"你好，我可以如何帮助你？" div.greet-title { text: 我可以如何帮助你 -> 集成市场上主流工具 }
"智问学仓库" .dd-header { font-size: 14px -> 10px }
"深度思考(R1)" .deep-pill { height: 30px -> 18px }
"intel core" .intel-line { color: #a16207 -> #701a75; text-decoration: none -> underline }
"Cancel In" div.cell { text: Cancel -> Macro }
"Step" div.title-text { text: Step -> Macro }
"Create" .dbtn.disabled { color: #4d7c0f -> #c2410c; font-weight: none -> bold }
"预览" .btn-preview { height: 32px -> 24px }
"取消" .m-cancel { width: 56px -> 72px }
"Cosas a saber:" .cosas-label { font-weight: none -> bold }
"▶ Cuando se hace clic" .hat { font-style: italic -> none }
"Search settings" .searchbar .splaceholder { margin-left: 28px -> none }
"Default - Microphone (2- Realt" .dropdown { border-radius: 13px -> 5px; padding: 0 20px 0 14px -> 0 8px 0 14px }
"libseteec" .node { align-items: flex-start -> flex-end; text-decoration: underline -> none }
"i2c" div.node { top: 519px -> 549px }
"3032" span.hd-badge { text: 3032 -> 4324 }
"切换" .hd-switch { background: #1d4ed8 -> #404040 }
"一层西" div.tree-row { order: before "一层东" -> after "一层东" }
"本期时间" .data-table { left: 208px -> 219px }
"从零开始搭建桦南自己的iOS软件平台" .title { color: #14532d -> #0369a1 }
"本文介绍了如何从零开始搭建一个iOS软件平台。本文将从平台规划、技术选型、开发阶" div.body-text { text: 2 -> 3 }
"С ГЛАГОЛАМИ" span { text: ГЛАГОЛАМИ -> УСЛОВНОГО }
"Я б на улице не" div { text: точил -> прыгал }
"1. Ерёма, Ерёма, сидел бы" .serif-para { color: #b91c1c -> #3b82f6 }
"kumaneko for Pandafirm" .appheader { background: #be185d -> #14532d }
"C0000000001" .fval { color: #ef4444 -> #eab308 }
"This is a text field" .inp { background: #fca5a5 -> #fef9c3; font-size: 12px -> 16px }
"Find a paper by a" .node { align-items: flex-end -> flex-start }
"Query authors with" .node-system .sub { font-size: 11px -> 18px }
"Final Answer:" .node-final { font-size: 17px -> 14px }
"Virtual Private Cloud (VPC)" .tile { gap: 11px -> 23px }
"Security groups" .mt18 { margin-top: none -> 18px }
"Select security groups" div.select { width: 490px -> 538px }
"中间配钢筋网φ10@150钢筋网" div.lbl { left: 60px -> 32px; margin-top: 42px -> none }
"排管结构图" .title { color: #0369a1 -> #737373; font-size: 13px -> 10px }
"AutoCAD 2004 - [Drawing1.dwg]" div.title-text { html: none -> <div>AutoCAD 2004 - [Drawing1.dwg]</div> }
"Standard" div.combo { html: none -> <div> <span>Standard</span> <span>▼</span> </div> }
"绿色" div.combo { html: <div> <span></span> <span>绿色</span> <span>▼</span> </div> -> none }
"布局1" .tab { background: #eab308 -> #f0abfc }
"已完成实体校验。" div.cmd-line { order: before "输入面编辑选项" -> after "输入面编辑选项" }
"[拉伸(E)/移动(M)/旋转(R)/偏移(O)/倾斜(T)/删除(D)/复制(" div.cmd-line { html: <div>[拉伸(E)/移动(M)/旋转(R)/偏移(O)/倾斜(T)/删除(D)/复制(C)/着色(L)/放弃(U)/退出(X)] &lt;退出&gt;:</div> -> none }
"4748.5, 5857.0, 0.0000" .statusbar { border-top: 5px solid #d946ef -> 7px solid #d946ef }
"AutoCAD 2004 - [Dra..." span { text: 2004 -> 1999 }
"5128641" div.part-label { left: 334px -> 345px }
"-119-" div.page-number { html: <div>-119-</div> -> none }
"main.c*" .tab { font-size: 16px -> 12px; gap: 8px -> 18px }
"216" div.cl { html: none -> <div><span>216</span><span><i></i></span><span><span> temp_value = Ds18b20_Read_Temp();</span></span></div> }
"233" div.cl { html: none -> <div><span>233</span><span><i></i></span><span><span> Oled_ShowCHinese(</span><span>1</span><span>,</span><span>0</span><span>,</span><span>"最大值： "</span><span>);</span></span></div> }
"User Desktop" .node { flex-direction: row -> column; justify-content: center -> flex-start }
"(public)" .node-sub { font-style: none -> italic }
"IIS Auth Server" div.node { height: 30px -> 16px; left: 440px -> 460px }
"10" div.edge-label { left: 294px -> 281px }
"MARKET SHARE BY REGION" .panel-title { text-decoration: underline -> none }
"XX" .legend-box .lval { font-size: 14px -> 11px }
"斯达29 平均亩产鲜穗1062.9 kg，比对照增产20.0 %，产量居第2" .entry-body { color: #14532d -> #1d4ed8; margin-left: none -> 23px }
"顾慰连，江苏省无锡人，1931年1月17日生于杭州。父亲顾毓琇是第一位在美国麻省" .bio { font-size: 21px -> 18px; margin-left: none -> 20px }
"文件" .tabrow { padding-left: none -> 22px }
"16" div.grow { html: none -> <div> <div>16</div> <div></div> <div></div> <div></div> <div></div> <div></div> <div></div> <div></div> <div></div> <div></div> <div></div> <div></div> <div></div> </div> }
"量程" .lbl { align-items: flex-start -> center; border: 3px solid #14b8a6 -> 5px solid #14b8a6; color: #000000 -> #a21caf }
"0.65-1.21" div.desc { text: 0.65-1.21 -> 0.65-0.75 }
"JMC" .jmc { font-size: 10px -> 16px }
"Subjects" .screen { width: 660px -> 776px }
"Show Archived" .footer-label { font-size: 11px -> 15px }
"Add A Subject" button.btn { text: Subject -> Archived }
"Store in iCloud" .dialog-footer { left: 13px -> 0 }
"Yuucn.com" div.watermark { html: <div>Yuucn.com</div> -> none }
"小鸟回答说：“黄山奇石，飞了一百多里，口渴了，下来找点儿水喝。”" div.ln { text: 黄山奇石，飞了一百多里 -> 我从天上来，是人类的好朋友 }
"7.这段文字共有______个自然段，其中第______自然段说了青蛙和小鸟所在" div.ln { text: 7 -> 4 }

ABOUT THIS TASK: Copy each record exactly, leaving nothing out.

YOUR RESPONSE:
"你好，我可以如何帮助你？" div.greet-title { text: 我可以如何帮助你 -> 集成市场上主流工具 }
"智问学仓库" .dd-header { font-size: 14px -> 10px }
"深度思考(R1)" .deep-pill { height: 30px -> 18px }
"intel core" .intel-line { color: #a16207 -> #701a75; text-decoration: none -> underline }
"Cancel In" div.cell { text: Cancel -> Macro }
"Step" div.title-text { text: Step -> Macro }
"Create" .dbtn.disabled { color: #4d7c0f -> #c2410c; font-weight: none -> bold }
"预览" .btn-preview { height: 32px -> 24px }
"取消" .m-cancel { width: 56px -> 72px }
"Cosas a saber:" .cosas-label { font-weight: none -> bold }
"▶ Cuando se hace clic" .hat { font-style: italic -> none }
"Search settings" .searchbar .splaceholder { margin-left: 28px -> none }
"Default - Microphone (2- Realt" .dropdown { border-radius: 13px -> 5px; padding: 0 20px 0 14px -> 0 8px 0 14px }
"libseteec" .node { align-items: flex-start -> flex-end; text-decoration: underline -> none }
"i2c" div.node { top: 519px -> 549px }
"3032" span.hd-badge { text: 3032 -> 4324 }
"切换" .hd-switch { background: #1d4ed8 -> #404040 }
"一层西" div.tree-row { order: before "一层东" -> after "一层东" }
"本期时间" .data-table { left: 208px -> 219px }
"从零开始搭建桦南自己的iOS软件平台" .title { color: #14532d -> #0369a1 }
"本文介绍了如何从零开始搭建一个iOS软件平台。本文将从平台规划、技术选型、开发阶" div.body-text { text: 2 -> 3 }
"С ГЛАГОЛАМИ" span { text: ГЛАГОЛАМИ -> УСЛОВНОГО }
"Я б на улице не" div { text: точил -> прыгал }
"1. Ерёма, Ерёма, сидел бы" .serif-para { color: #b91c1c -> #3b82f6 }
"kumaneko for Pandafirm" .appheader { background: #be185d -> #14532d }
"C0000000001" .fval { color: #ef4444 -> #eab308 }
"This is a text field" .inp { background: #fca5a5 -> #fef9c3; font-size: 12px -> 16px }
"Find a paper by a" .node { align-items: flex-end -> flex-start }
"Query authors with" .node-system .sub { font-size: 11px -> 18px }
"Final Answer:" .node-final { font-size: 17px -> 14px }
"Virtual Private Cloud (VPC)" .tile { gap: 11px -> 23px }
"Security groups" .mt18 { margin-top: none -> 18px }
"Select security groups" div.select { width: 490px -> 538px }
"中间配钢筋网φ10@150钢筋网" div.lbl { left: 60px -> 32px; margin-top: 42px -> none }
"排管结构图" .title { color: #0369a1 -> #737373; font-size: 13px -> 10px }
"AutoCAD 2004 - [Drawing1.dwg]" div.title-text { html: none -> <div>AutoCAD 2004 - [Drawing1.dwg]</div> }
"Standard" div.combo { html: none -> <div> <span>Standard</span> <span>▼</span> </div> }
"绿色" div.combo { html: <div> <span></span> <span>绿色</span> <span>▼</span> </div> -> none }
"布局1" .tab { background: #eab308 -> #f0abfc }
"已完成实体校验。" div.cmd-line { order: before "输入面编辑选项" -> after "输入面编辑选项" }
"[拉伸(E)/移动(M)/旋转(R)/偏移(O)/倾斜(T)/删除(D)/复制(" div.cmd-line { html: <div>[拉伸(E)/移动(M)/旋转(R)/偏移(O)/倾斜(T)/删除(D)/复制(C)/着色(L)/放弃(U)/退出(X)] &lt;退出&gt;:</div> -> none }
"4748.5, 5857.0, 0.0000" .statusbar { border-top: 5px solid #d946ef -> 7px solid #d946ef }
"AutoCAD 2004 - [Dra..." span { text: 2004 -> 1999 }
"5128641" div.part-label { left: 334px -> 345px }
"-119-" div.page-number { html: <div>-119-</div> -> none }
"main.c*" .tab { font-size: 16px -> 12px; gap: 8px -> 18px }
"216" div.cl { html: none -> <div><span>216</span><span><i></i></span><span><span> temp_value = Ds18b20_Read_Temp();</span></span></div> }
"233" div.cl { html: none -> <div><span>233</span><span><i></i></span><span><span> Oled_ShowCHinese(</span><span>1</span><span>,</span><span>0</span><span>,</span><span>"最大值： "</span><span>);</span></span></div> }
"User Desktop" .node { flex-direction: row -> column; justify-content: center -> flex-start }
"(public)" .node-sub { font-style: none -> italic }
"IIS Auth Server" div.node { height: 30px -> 16px; left: 440px -> 460px }
"10" div.edge-label { left: 294px -> 281px }
"MARKET SHARE BY REGION" .panel-title { text-decoration: underline -> none }
"XX" .legend-box .lval { font-size: 14px -> 11px }
"斯达29 平均亩产鲜穗1062.9 kg，比对照增产20.0 %，产量居第2" .entry-body { color: #14532d -> #1d4ed8; margin-left: none -> 23px }
"顾慰连，江苏省无锡人，1931年1月17日生于杭州。父亲顾毓琇是第一位在美国麻省" .bio { font-size: 21px -> 18px; margin-left: none -> 20px }
"文件" .tabrow { padding-left: none -> 22px }
"16" div.grow { html: none -> <div> <div>16</div> <div></div> <div></div> <div></div> <div></div> <div></div> <div></div> <div></div> <div></div> <div></div> <div></div> <div></div> <div></div> </div> }
"量程" .lbl { align-items: flex-start -> center; border: 3px solid #14b8a6 -> 5px solid #14b8a6; color: #000000 -> #a21caf }
"0.65-1.21" div.desc { text: 0.65-1.21 -> 0.65-0.75 }
"JMC" .jmc { font-size: 10px -> 16px }
"Subjects" .screen { width: 660px -> 776px }
"Show Archived" .footer-label { font-size: 11px -> 15px }
"Add A Subject" button.btn { text: Subject -> Archived }
"Store in iCloud" .dialog-footer { left: 13px -> 0 }
"Yuucn.com" div.watermark { html: <div>Yuucn.com</div> -> none }
"小鸟回答说：“黄山奇石，飞了一百多里，口渴了，下来找点儿水喝。”" div.ln { text: 黄山奇石，飞了一百多里 -> 我从天上来，是人类的好朋友 }
"7.这段文字共有______个自然段，其中第______自然段说了青蛙和小鸟所在" div.ln { text: 7 -> 4 }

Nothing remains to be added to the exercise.